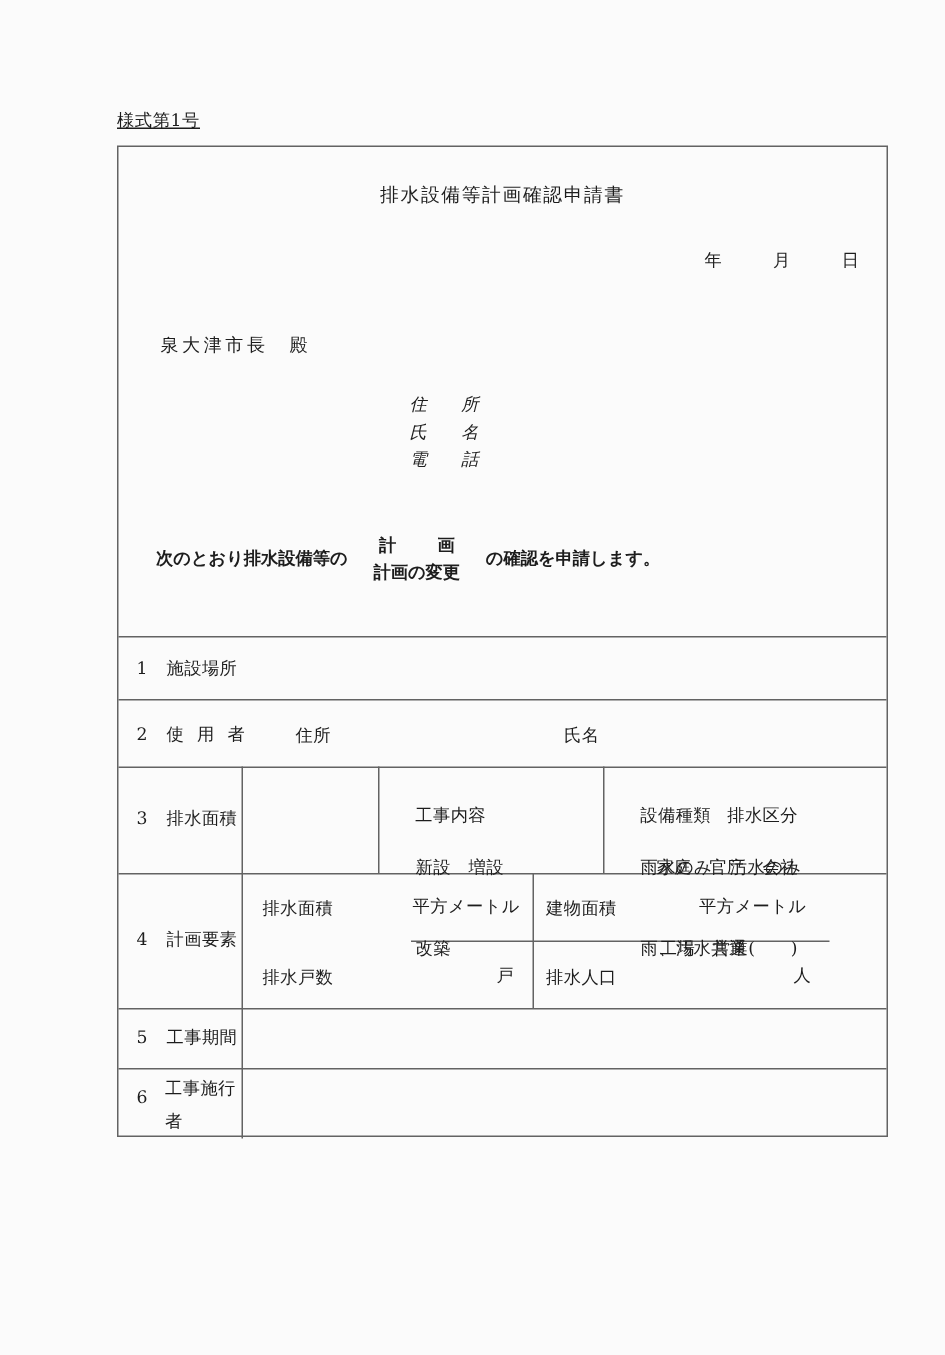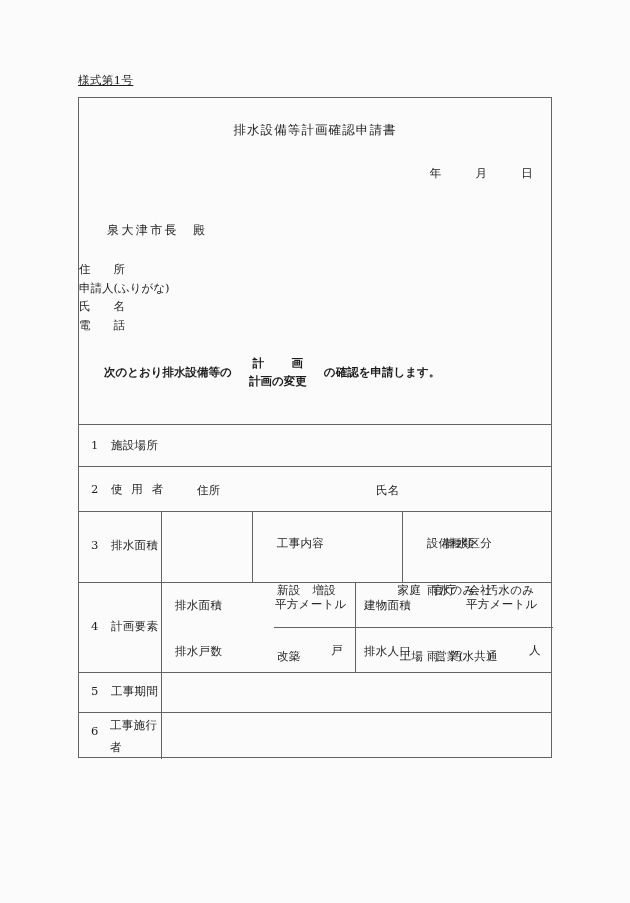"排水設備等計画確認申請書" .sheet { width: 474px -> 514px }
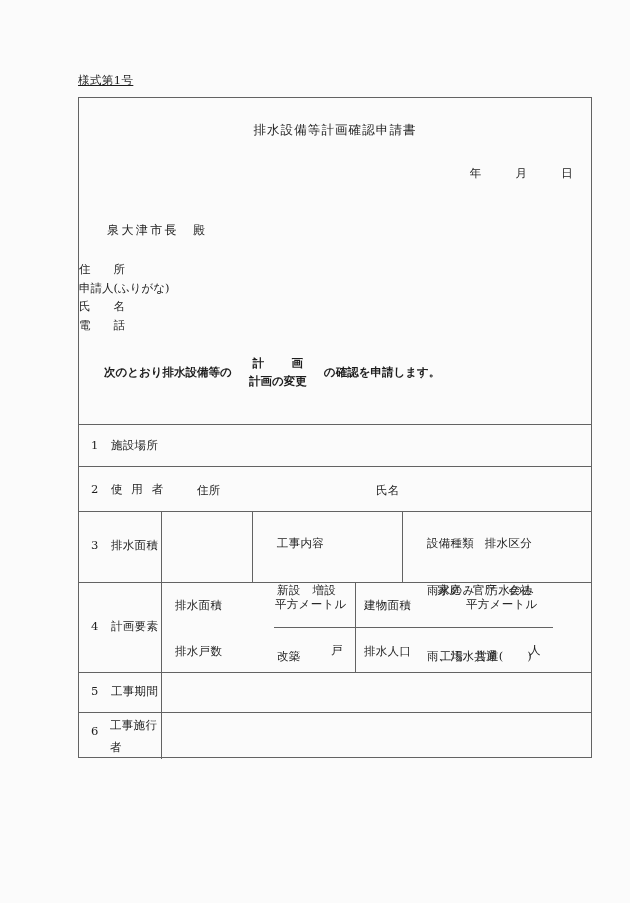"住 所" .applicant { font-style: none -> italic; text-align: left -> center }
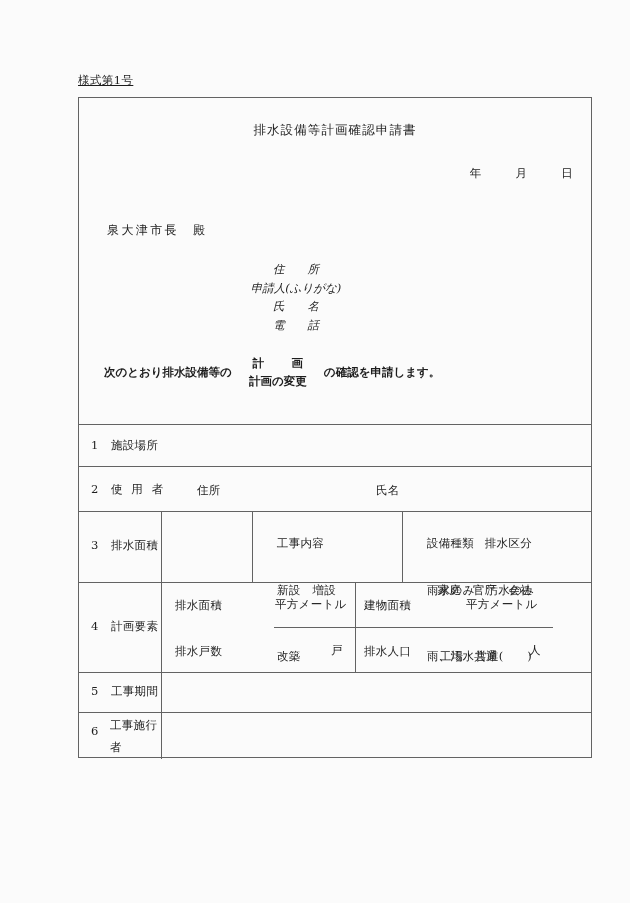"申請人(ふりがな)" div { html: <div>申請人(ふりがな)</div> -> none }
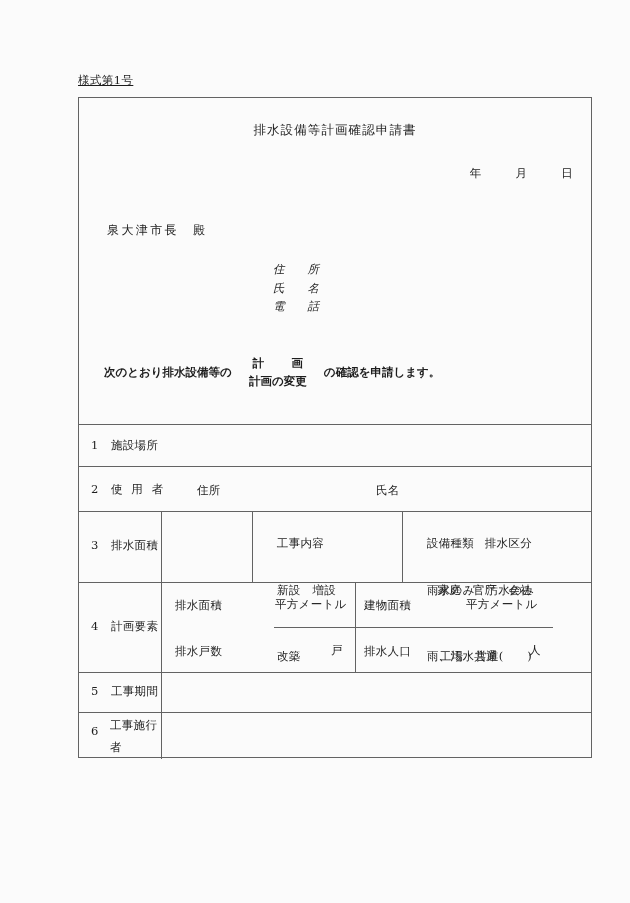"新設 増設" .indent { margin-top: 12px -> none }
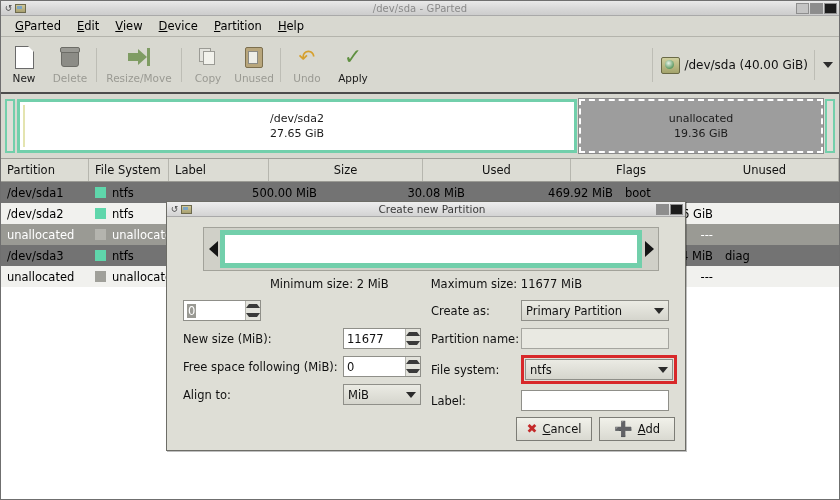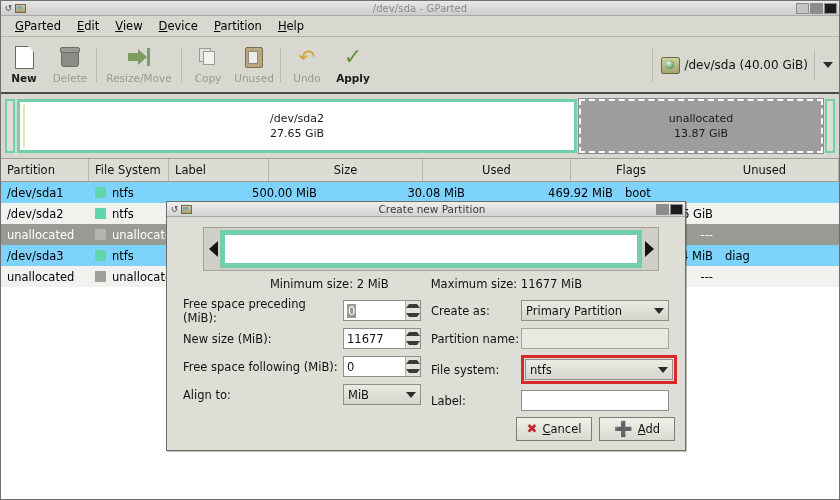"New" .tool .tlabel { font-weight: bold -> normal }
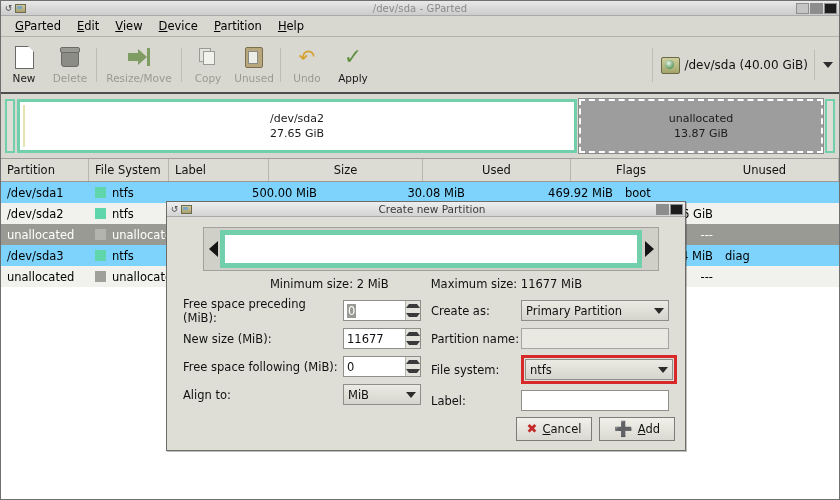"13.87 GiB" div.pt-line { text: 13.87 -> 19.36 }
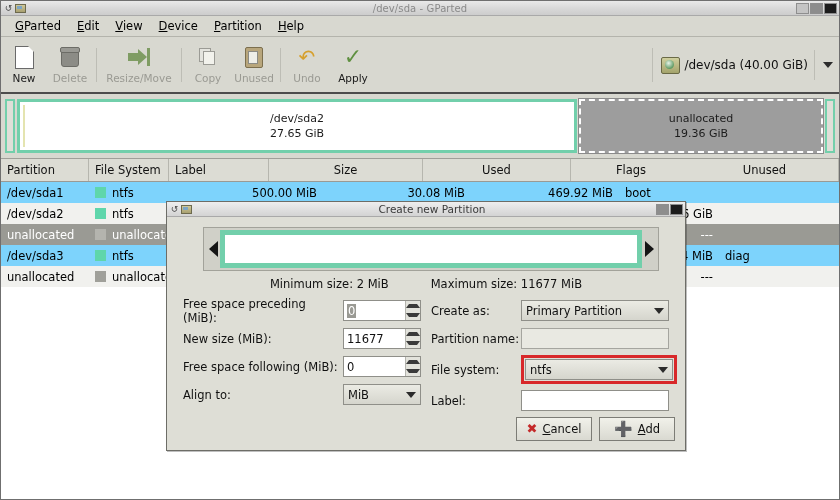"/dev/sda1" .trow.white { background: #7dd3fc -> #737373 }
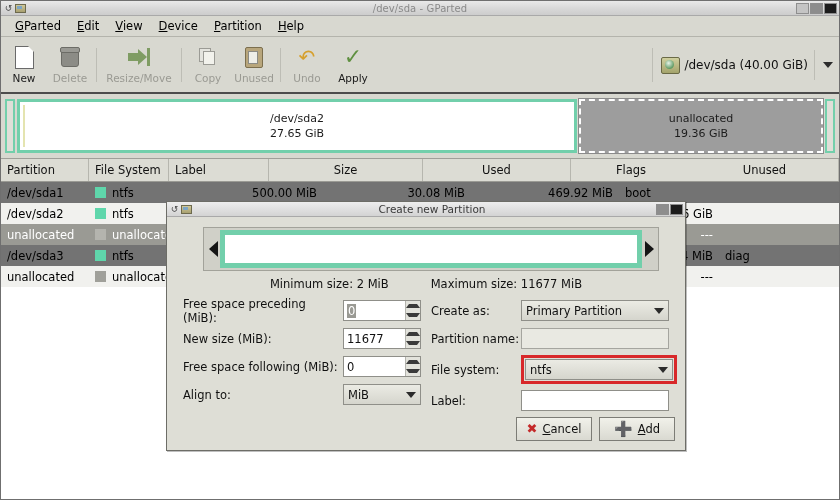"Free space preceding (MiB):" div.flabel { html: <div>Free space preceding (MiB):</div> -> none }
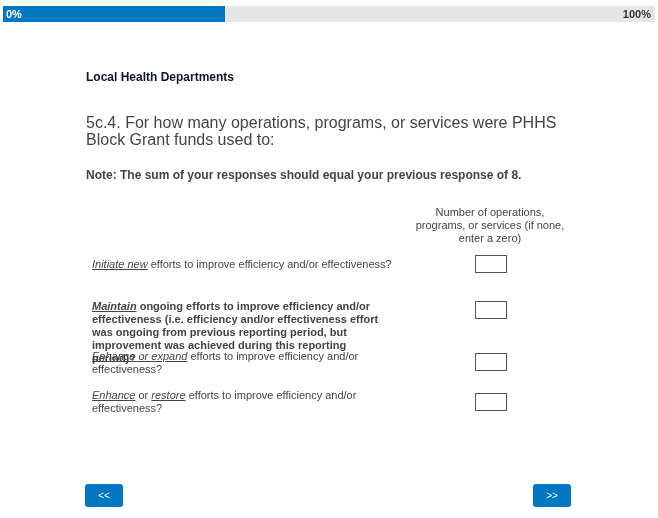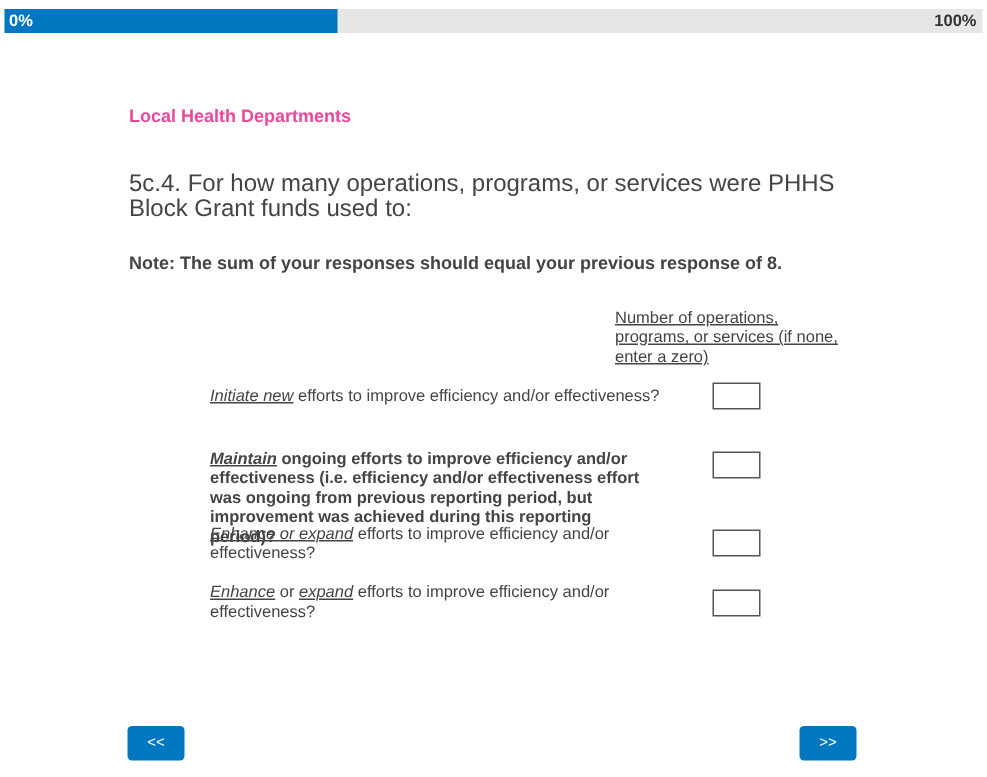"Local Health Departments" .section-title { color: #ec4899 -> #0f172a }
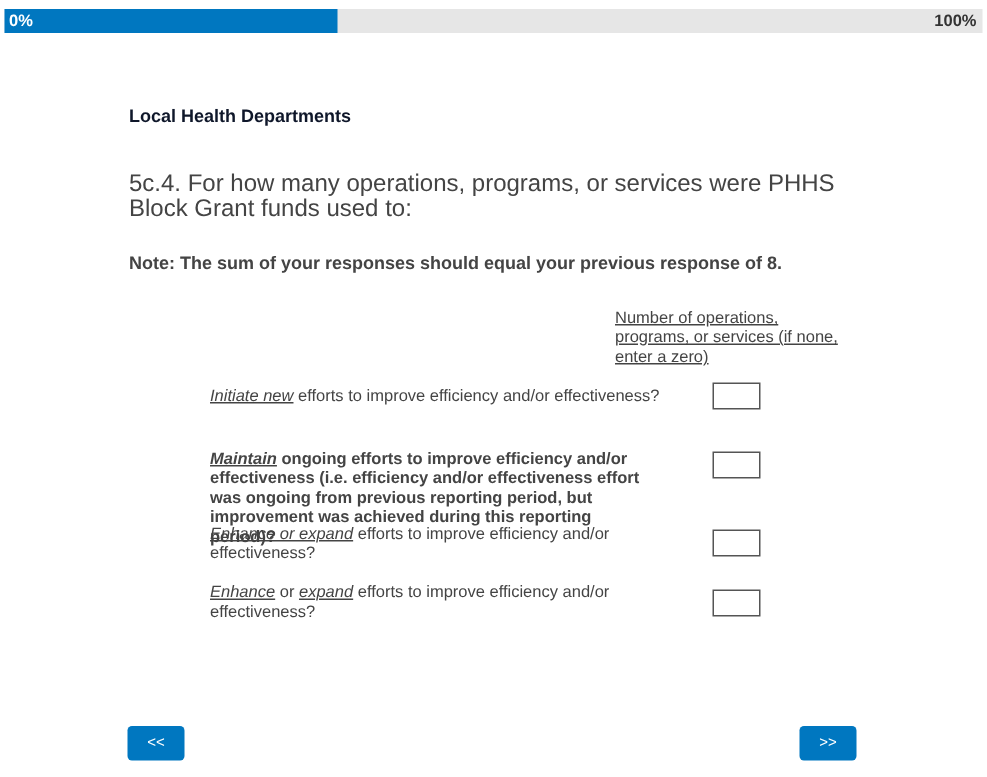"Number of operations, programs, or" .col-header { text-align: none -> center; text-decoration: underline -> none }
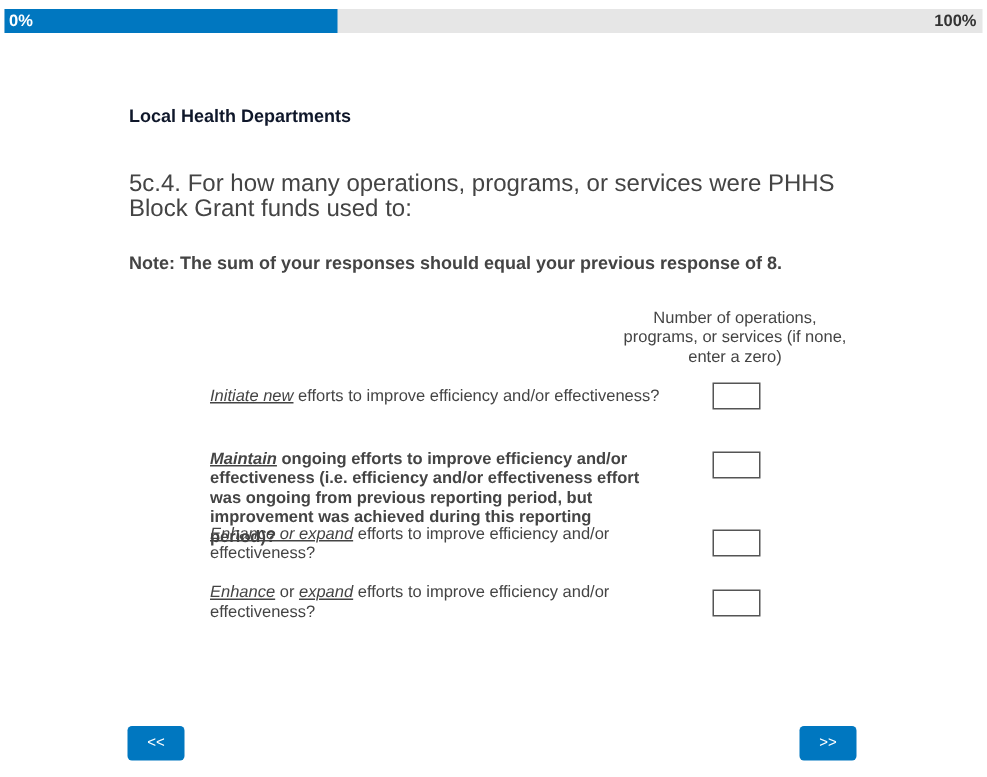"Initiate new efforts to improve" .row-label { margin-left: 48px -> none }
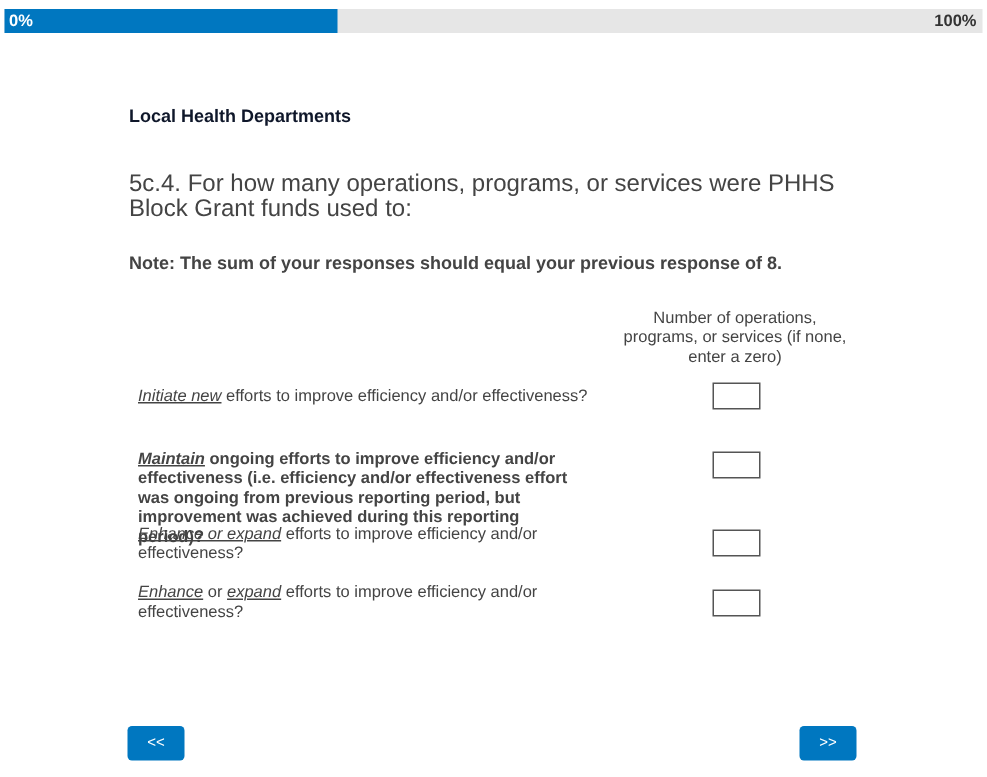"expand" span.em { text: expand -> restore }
================================
#### What the task asks:
Begin with the first line of the entries above and write out each line exactly, ending with the line containing "background: #7dd3fc ->". Leave out pictures.

#### Reply to the exercise:
"排水設備等計画確認申請書" .sheet { width: 474px -> 514px }
"住 所" .applicant { font-style: none -> italic; text-align: left -> center }
"申請人(ふりがな)" div { html: <div>申請人(ふりがな)</div> -> none }
"新設 増設" .indent { margin-top: 12px -> none }
"New" .tool .tlabel { font-weight: bold -> normal }
"13.87 GiB" div.pt-line { text: 13.87 -> 19.36 }
"/dev/sda1" .trow.white { background: #7dd3fc -> #737373 }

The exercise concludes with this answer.